By making a few genetic tweaks using CRISPR technology, scientists have designed a special sun-dried tomato that’s packed with vitamin D down to the leaves.
The pulp and skin of the fruit have been genetically engineered to contain the same levels of vitamin D as two eggs or 28 grams of tuna, both currently recommended sources of the essential nutrient.
When exposed to ultraviolet light for an hour, these provitamins were readily converted to vitamin D3.
Both the provitamin and the vitamin have potential health-related benefits.
“We’ve shown that you can biofortify tomatoes with provitamin D3 through gene editing, meaning tomatoes can be developed as a plant-based, sustainable source of vitamin D3,” said botanist Cathie Martin of The John Innes Center, an independent center for plant research. in England.
“Forty percent of Europeans are vitamin D deficient and so are a billion people worldwide. Not only are we tackling a huge health problem, but we are helping producers, because tomato leaves that are currently being thrown away can be used to make supplements from the gene-edited lines.”
Among the gene-edited tomatoes, researchers found that the edible green leaves contain 600 micrograms of provitamin D3 per gram.
That’s 60 times more than the recommended daily intake for adults.
The authors are not suggesting that people eat tomato leaves along with the meat, but rather that we use the green instead of throwing it away. For example, the leftover leaves can be ground up to make vegan vitamin D3 supplements.

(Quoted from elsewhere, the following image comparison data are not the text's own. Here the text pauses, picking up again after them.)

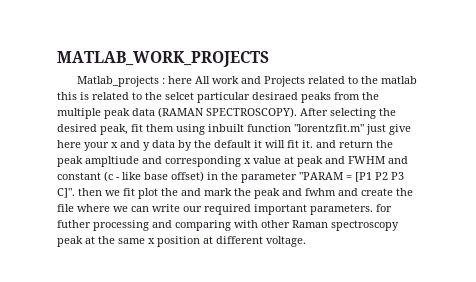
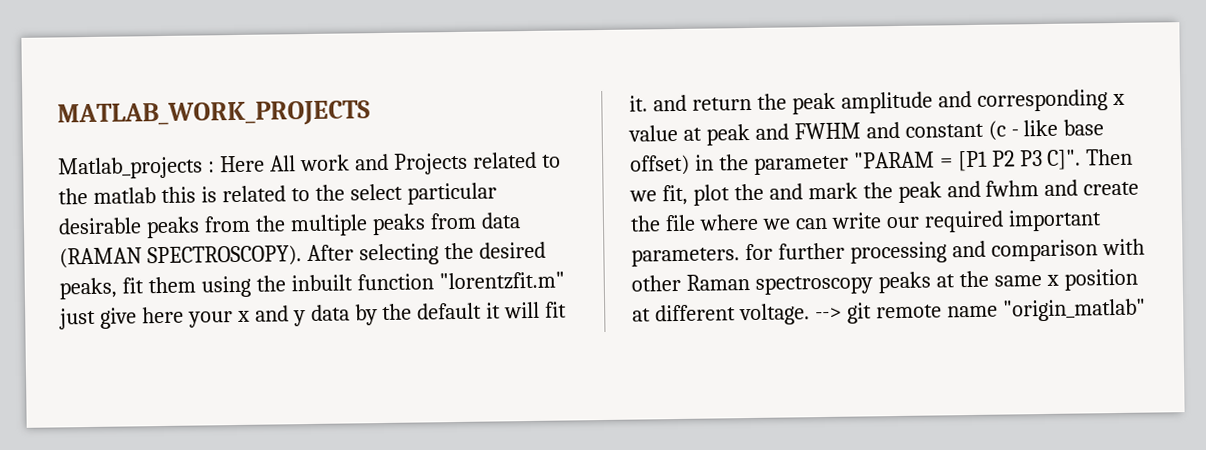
[168,76,193,84] here -> [219,155,265,173] Here
[165,92,298,103] selcet particular desiraed -> [349,182,497,205] [58,217,142,235] select particular desirable
[104,108,130,119] peak -> [371,212,477,236] peaks from
[100,124,128,135] peak, -> [59,277,117,300] peaks,
(205, 129) none -> [255,275,286,292] the
[85,156,139,167] ampltiude -> [840,91,933,114] amplitude
[78,188,135,196] then we fit -> [1086,148,1134,166] [629,184,688,206] Then we fit,
[57,220,91,228] futher -> [777,242,845,260] further
[175,220,231,231] comparing -> [990,239,1098,262] comparison
[57,236,83,247] peak -> [877,271,931,294] peaks
(306, 241) none -> [814,298,1146,324] --> git remote name "origin_matlab"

If we’re smart about this, it seems that any part of the genetically engineered fruit could be used to address vitamin D deficiency.

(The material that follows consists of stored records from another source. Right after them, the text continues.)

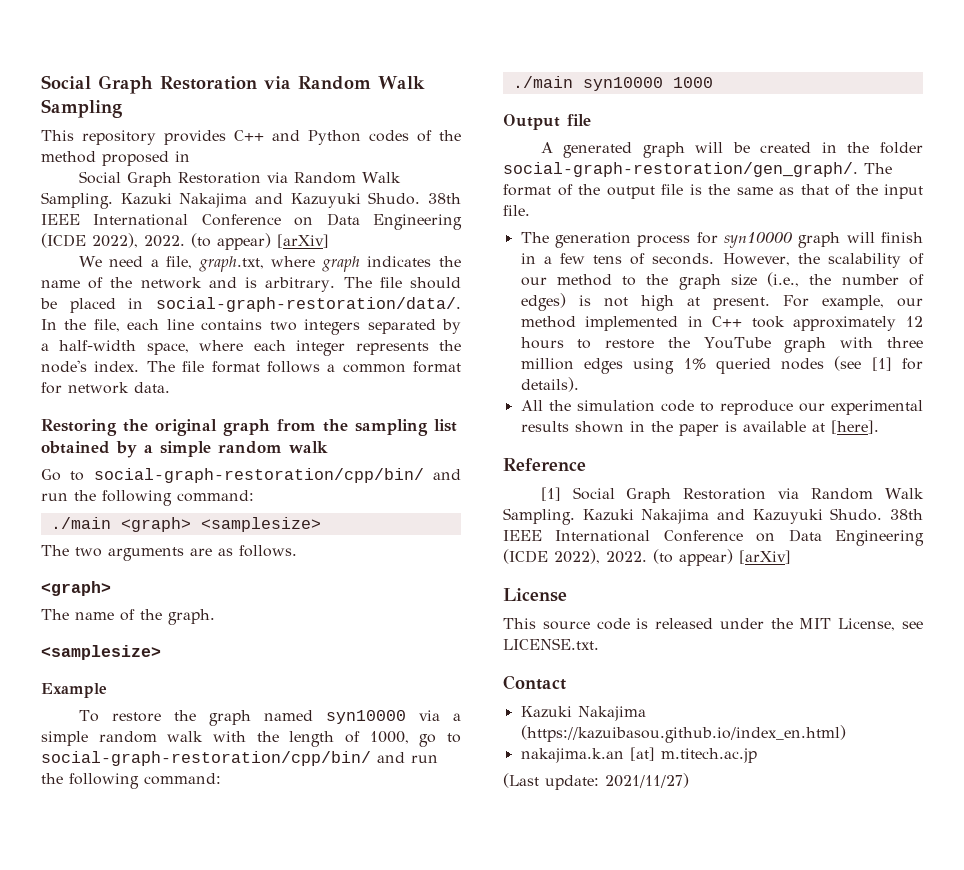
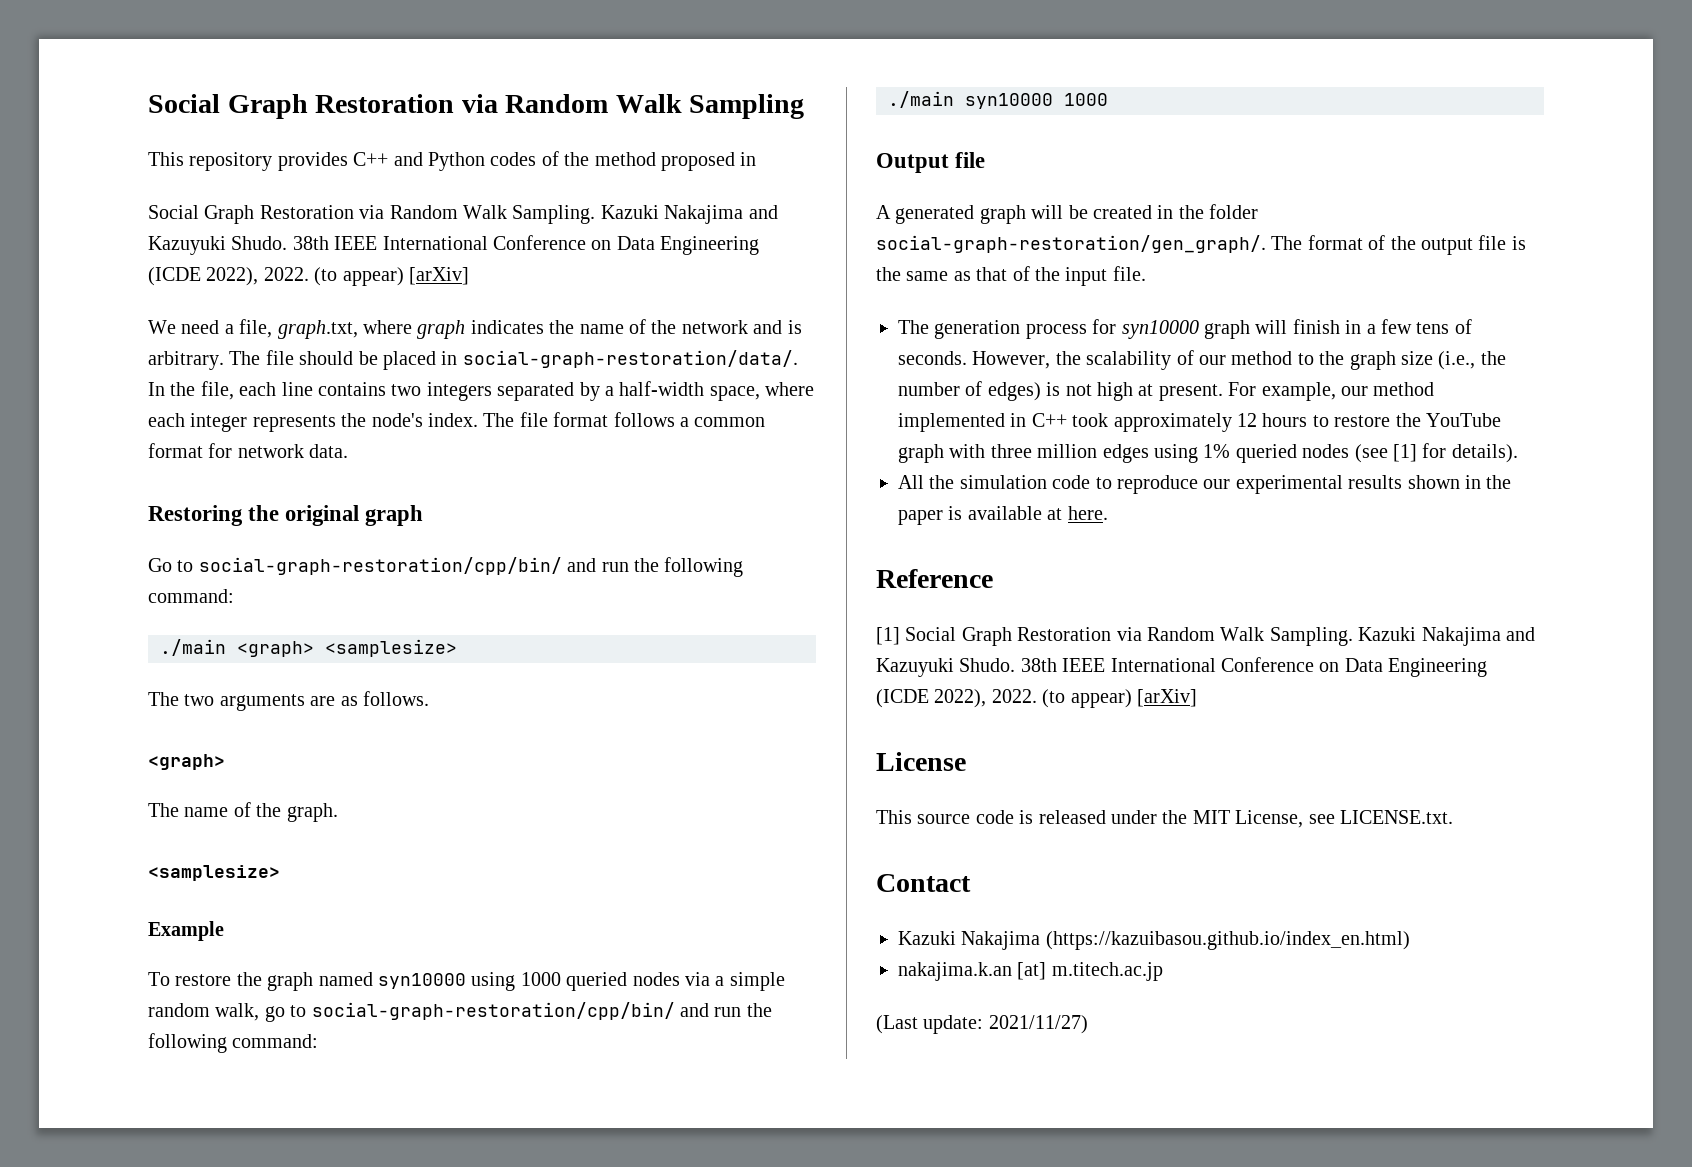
[277,419,457,436] [41,441,328,458] from the sampling list obtained by a simple random walk -> (424, 515) none
[418,710,462,721] [41,731,409,747] via a simple random walk with the length of 1000, -> [471,972,785,991] [148,1003,260,1021] using 1000 queried nodes via a simple random walk,
[830,420,879,434] [here]. -> [1067,506,1108,520] here.

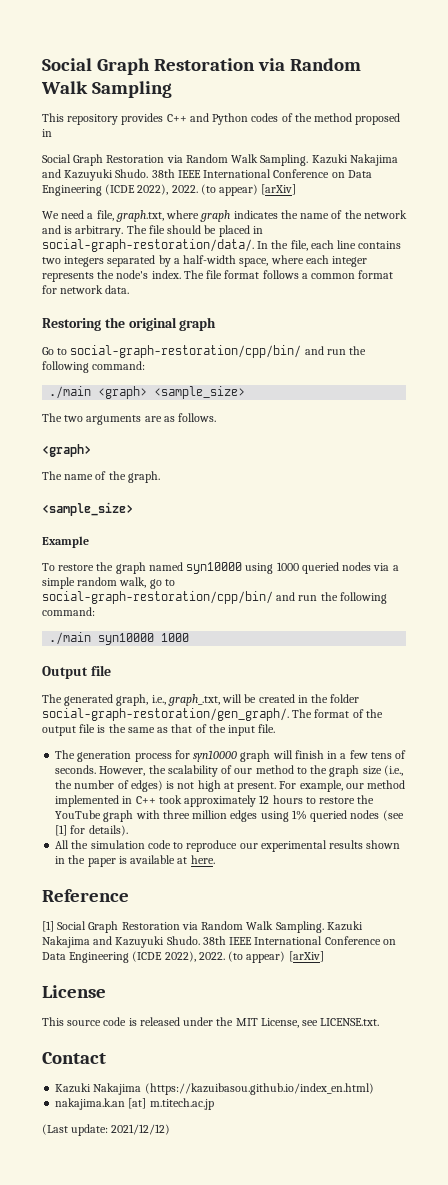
[325,639,457,657] <samplesize> -> [154,386,246,399] <sample_size>
[148,865,280,881] <samplesize> -> [42,502,133,516] <sample_size>
[876,205,1026,224] A generated graph -> [42,694,220,706] The generated graph, i.e., graph_.txt,
[988,1015,1088,1034] 2021/11/27) -> [111,1124,171,1135] 2021/12/12)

While sun exposure is one way to increase vitamin D levels in the human body, diet is another important source. That said, there are very few foods that naturally contain the vitamin and even fewer that are vegan.

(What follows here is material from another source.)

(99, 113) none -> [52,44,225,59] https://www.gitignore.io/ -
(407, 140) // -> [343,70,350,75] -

As a result, products such as milk, breakfast cereals and orange juice have been artificially fortified with vitamin D to promote public health.
However, tomatoes naturally contain some precursors of vitamin D3, known as 7-dehydrocholesterol or 7-DHC.
By turning off the genes that code for enzymes that break down 7-DHC, researchers forced the vitamin D precursor to accumulate in both unripe and ripe fruit.
This precursor can then be easily converted to vitamin D in the presence of sunlight, but it does not necessarily have to show benefits.
“For the elderly with declining levels of 7-DHC, consuming fruits biofortified with 7-DHC can directly address their deficiencies,” the authors write.
In fact, the genetic adjustments did not cause any changes in tomato growth, development or yield.
Since vitamin D deficiency is linked to an increased risk of cancer, Parkinson’s disease, depression and dementia, bioenriching fruits and vegetables with the nutrient could potentially go a long way in improving public health.
In light of the promising results, researchers are advocating that tomatoes become the next plant-based, sustainable source of vitamin D3. And they may not be the last either.
Eggplants, potatoes and peppers all have similar precursors of vitamin D3 that can be modified in similar ways to accumulate in the plants.
“The provitamin D-fortified tomatoes we’ve produced provide a much-needed plant-based source of the sunshine vitamin,” said plant scientist Jie Li, who works as a postdoctoral researcher in Martin’s lab.
“That’s great news for people who follow a plant-based, vegetarian or vegan diet, and for the growing number of people worldwide who suffer from the problem of vitamin D deficiency.”